__The task__:
If a line in the listing below includes the word "options", pick it out.

__Study material__:
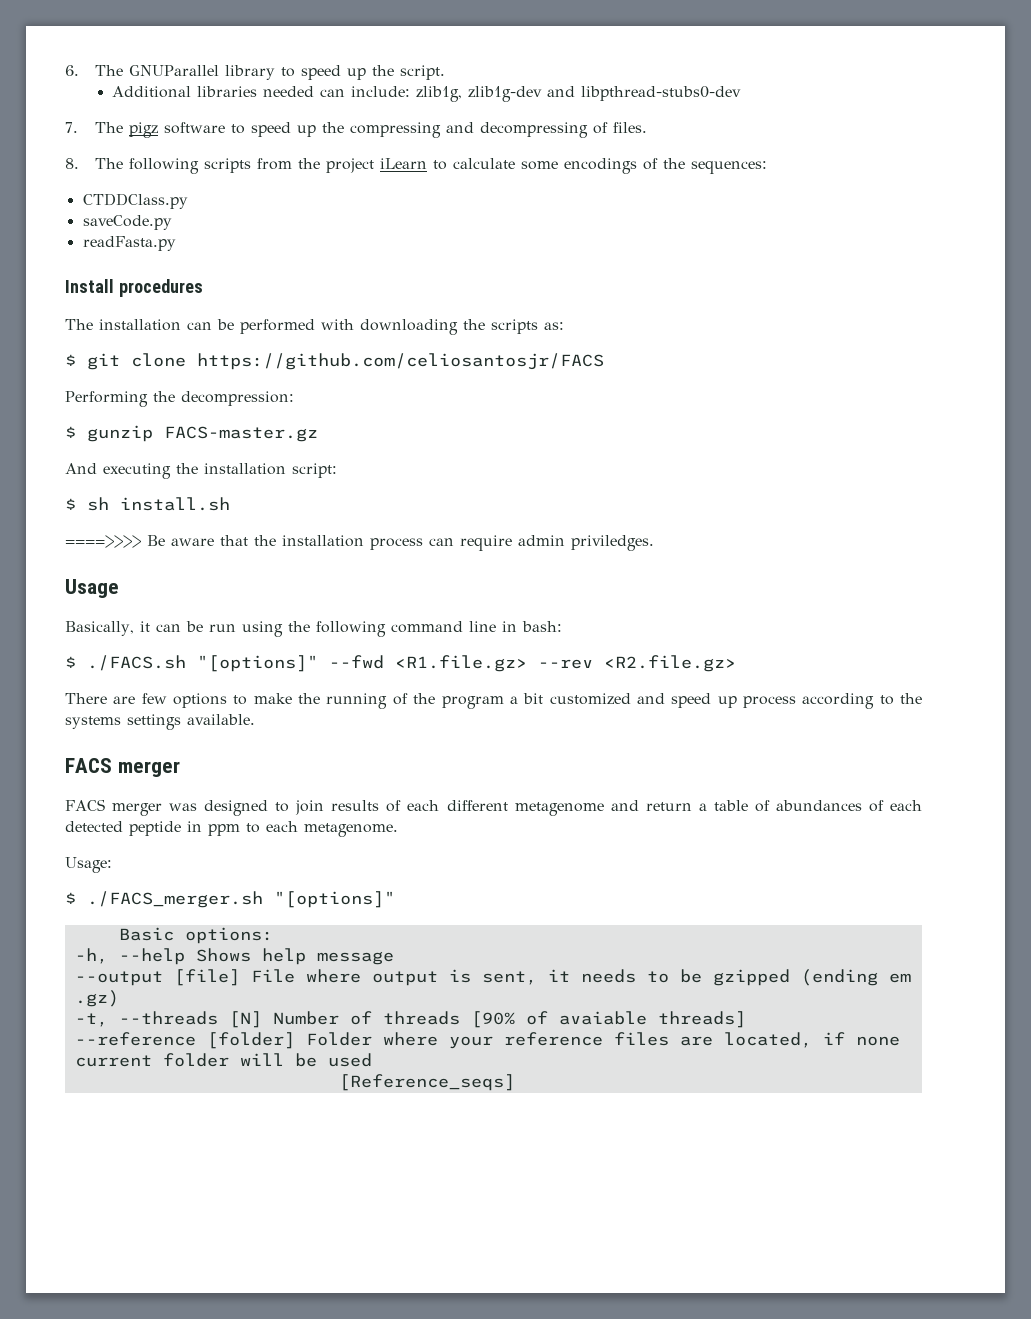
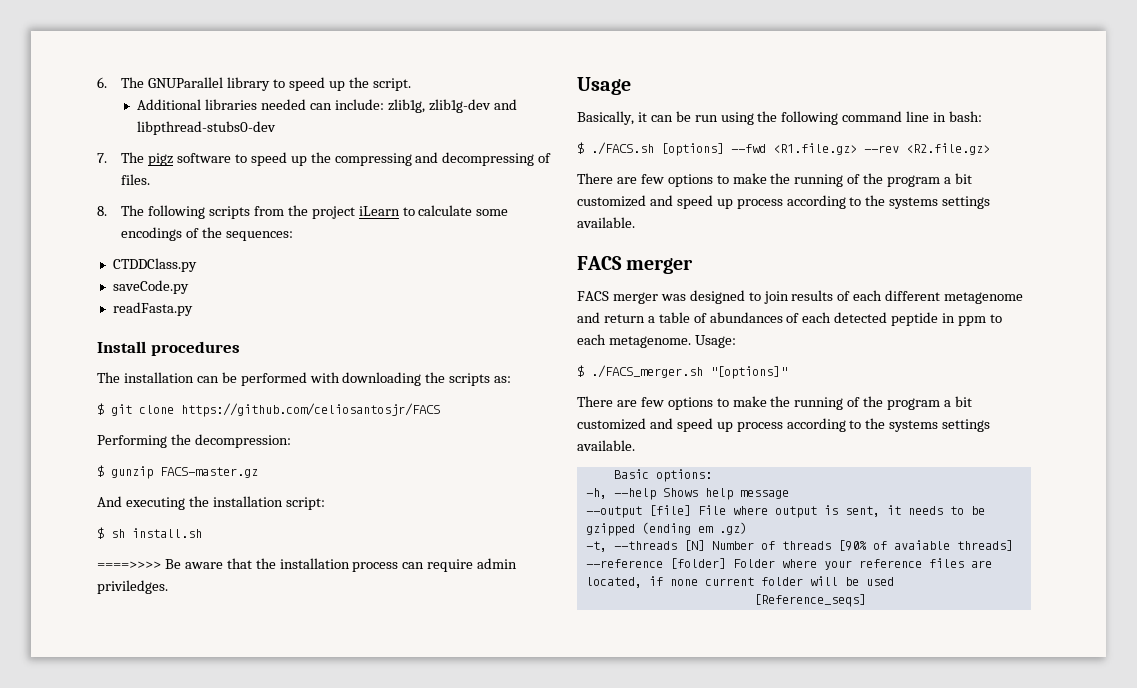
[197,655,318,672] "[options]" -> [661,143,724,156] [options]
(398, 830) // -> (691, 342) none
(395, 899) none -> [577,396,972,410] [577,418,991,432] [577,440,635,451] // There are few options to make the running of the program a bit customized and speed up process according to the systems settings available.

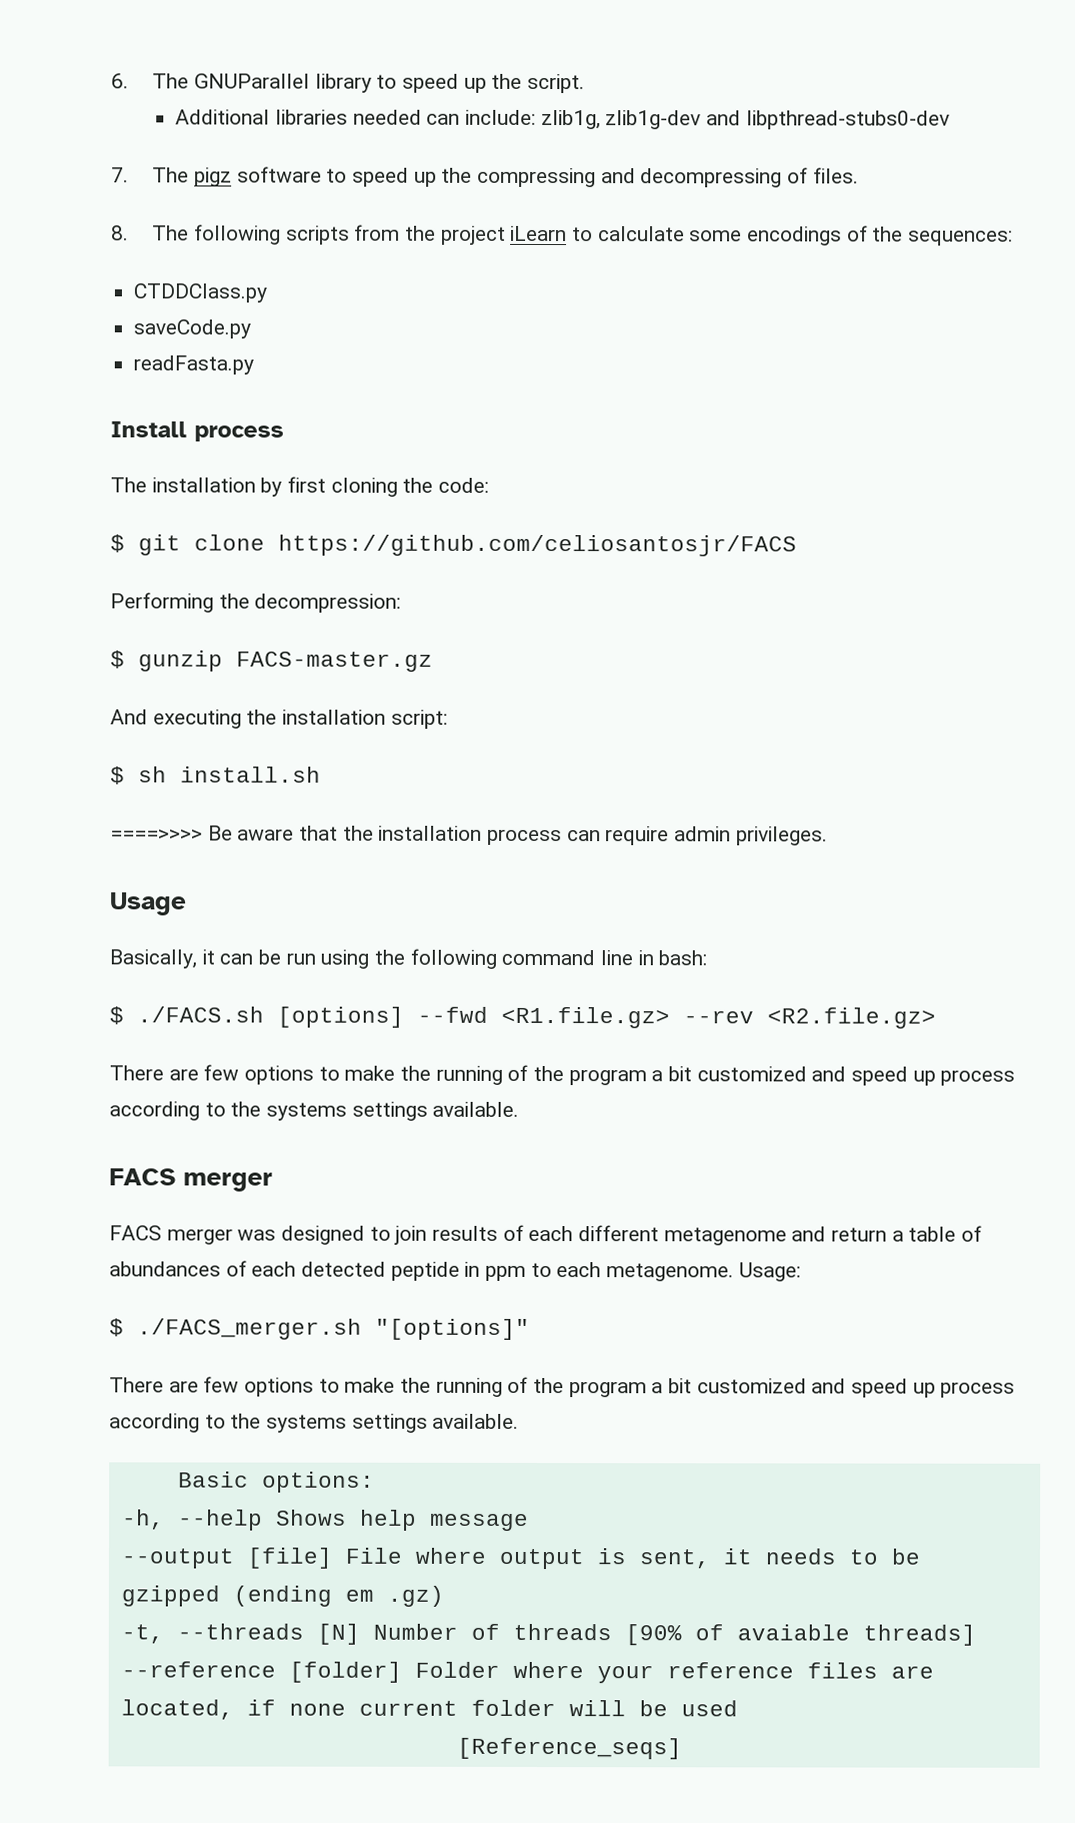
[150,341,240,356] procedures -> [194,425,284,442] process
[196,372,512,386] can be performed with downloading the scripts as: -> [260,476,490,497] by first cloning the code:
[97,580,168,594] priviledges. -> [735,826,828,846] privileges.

__Finished task__:
[197,655,318,672] "[options]" -> [661,143,724,156] [options]
(395, 899) none -> [577,396,972,410] [577,418,991,432] [577,440,635,451] // There are few options to make the running of the program a bit customized and speed up process according to the systems settings available.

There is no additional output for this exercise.